Decision Date13 February 1907
Citation90 P. 100,18 Okla. 56,1907 OK 22
PartiesJAMES v. TRUSTEES OF WELLSTON TP.
CourtOklahoma Supreme Court

Syllabus by the Court.

In the absence of express statute imposing a liability on townships for injuries sustained from defects in highways, such townships, in this territory, are not liable in a civil action for damages for neglect of public duty in failing to keep the highways in a safe and proper condition.

[Ed Note.-For cases in point, see Cent. Dig. vol. 25, Highways, § 505.]

Error from District Court, Lincoln County; before Justice John H Burford.

Action by S. A. James against the trustees of Wellston township. Judgment for defendant, and plaintiff brings error. Affirmed.

This was an action brought in the district court of Lincoln county by the plaintiff in error against the defendant in error, to recover the sum of $5,055 for injuries sustained in a runaway accident on the 3d of April, 1905. The petition alleges that the accident was caused, and the injuries complained of sustained, by reason of a defective highway of defendant township. A demurrer was interposed to the petition in the court below, and was sustained by that court. The plaintiff in error refusing to plead further, judgment was rendered in favor of the defendant in error, whereupon the plaintiff duly filed his petition in error in this court, alleging error in the ruling of the court on the demurrer.

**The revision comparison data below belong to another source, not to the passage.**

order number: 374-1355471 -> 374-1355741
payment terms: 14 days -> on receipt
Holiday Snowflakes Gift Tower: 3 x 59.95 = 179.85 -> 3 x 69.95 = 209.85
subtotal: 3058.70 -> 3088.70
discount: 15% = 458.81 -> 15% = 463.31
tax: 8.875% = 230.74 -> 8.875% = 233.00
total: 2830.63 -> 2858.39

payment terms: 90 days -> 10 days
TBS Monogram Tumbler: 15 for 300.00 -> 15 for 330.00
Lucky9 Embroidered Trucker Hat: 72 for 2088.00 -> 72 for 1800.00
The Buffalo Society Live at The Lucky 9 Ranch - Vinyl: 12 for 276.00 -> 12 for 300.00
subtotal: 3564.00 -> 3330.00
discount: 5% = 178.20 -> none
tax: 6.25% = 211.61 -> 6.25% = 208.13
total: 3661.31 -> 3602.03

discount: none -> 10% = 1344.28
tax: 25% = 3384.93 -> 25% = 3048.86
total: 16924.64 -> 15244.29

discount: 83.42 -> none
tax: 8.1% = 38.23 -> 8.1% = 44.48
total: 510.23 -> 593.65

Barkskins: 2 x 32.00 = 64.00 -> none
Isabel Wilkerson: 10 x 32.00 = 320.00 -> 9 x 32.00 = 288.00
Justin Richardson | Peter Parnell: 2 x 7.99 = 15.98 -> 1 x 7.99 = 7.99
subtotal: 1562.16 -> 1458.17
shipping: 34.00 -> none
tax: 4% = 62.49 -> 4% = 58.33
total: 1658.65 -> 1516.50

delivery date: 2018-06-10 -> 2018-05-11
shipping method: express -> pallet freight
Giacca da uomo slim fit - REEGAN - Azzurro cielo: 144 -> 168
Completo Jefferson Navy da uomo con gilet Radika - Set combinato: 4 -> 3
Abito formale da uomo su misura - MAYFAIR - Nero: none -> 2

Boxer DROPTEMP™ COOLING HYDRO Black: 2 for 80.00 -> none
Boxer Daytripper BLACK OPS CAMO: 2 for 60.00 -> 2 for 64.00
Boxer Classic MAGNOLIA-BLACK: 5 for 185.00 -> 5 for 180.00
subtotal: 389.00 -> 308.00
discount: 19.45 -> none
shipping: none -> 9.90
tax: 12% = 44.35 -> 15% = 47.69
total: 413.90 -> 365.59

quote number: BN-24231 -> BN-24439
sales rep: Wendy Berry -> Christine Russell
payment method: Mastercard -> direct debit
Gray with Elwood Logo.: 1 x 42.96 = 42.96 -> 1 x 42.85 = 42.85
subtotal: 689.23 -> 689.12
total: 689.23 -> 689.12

Ira A Billingslea, for plaintiff in error.

A. J Rittenhouse, Geo. B. Rittenhouse, and J. S. West, for defendant in error.

IRWIN J.

As the main point in contention in this case is as to the liability of a township for failure and neglect of its officers in failing to keep in repair the roads and bridges in the township, and as the petition in this case places plaintiff's right to recover solely upon this ground, it will be unnecessary to set out the petition in full. The objection raised, by the defendant in error, in the court below, to plaintiff's right to recover, was that the petition stated no cause of action. It was contended by the plaintiff that, as the law invested the corporate trustees of the township with the power, and charged them with the duty, of maintaining and keeping in repair the highways of said township, in case of failure or neglect to perform that public duty, they thereby became liable in damages to any person who might sustain injuries, in consequence of their failure to keep the highways in repair. This proposition was denied by the defendant, and this raised the issue, and the only issue necessary to be considered in determining this case. In deciding this proposition, it is necessary that it be constantly borne in mind the distinction which exists in the law between municipal corporations, such as incorporated cities and villages, and what is known as quasi corporations, such as counties, townships, school districts, and the like.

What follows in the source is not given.